What is required
Scan the entries below for the word "plain". Copy each line that has it.

Records provided
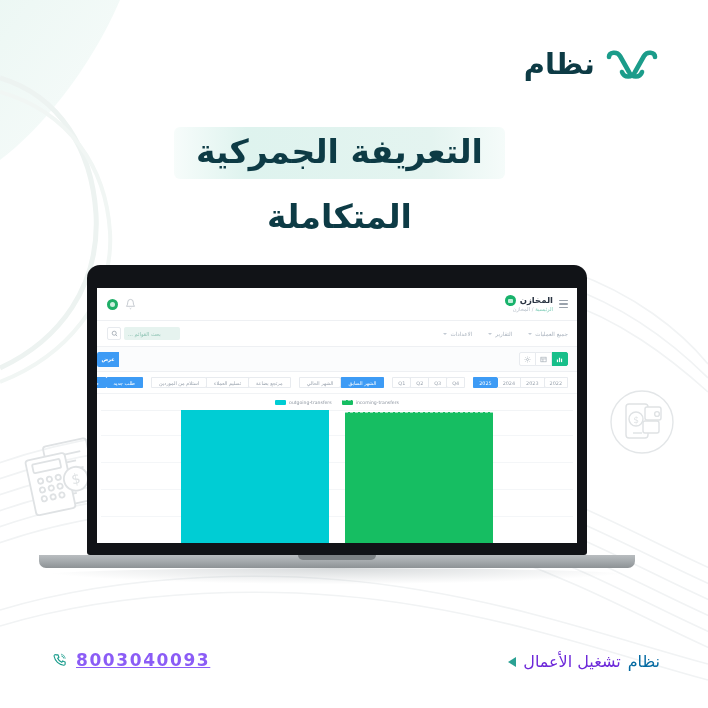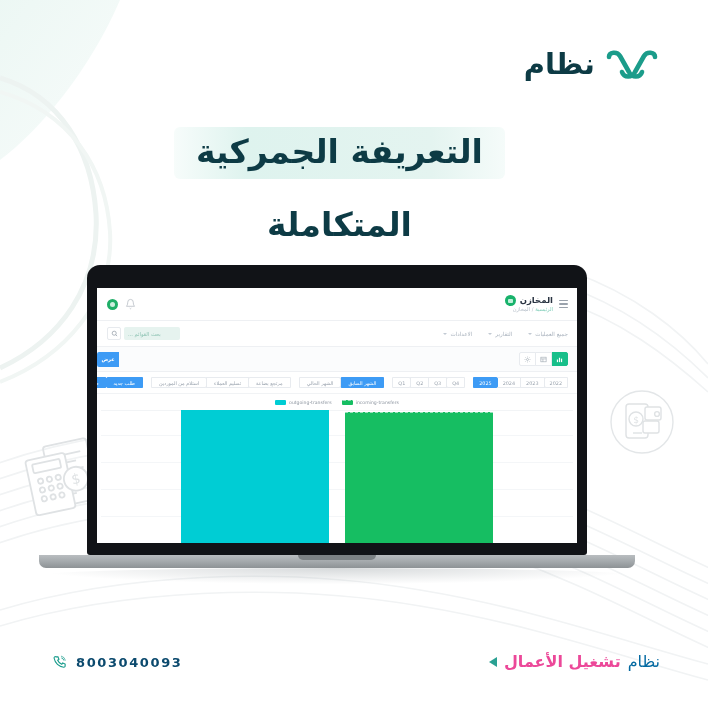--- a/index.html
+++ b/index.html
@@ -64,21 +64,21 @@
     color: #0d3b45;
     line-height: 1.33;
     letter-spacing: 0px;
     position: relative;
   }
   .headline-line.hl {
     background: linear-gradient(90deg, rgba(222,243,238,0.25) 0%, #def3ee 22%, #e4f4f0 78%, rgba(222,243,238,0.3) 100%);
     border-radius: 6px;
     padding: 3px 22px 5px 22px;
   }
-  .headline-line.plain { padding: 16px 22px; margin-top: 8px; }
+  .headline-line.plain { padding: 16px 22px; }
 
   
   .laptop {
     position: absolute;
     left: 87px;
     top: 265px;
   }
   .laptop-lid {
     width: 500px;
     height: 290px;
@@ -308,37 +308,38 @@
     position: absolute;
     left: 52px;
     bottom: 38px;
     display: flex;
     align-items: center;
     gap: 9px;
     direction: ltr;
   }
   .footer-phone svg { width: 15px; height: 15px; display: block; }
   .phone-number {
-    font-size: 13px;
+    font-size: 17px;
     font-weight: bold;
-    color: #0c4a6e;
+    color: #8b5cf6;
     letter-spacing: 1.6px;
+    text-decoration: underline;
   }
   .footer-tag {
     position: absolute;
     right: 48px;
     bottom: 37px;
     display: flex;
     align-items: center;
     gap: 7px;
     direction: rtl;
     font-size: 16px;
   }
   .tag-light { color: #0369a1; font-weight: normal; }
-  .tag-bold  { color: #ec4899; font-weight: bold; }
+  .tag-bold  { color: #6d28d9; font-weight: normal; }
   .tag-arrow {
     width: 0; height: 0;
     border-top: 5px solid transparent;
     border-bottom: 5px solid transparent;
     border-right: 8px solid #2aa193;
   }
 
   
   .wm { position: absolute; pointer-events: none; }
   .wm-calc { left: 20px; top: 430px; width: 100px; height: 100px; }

Answer area
-  .headline-line.plain { padding: 16px 22px; margin-top: 8px; }
+  .headline-line.plain { padding: 16px 22px; }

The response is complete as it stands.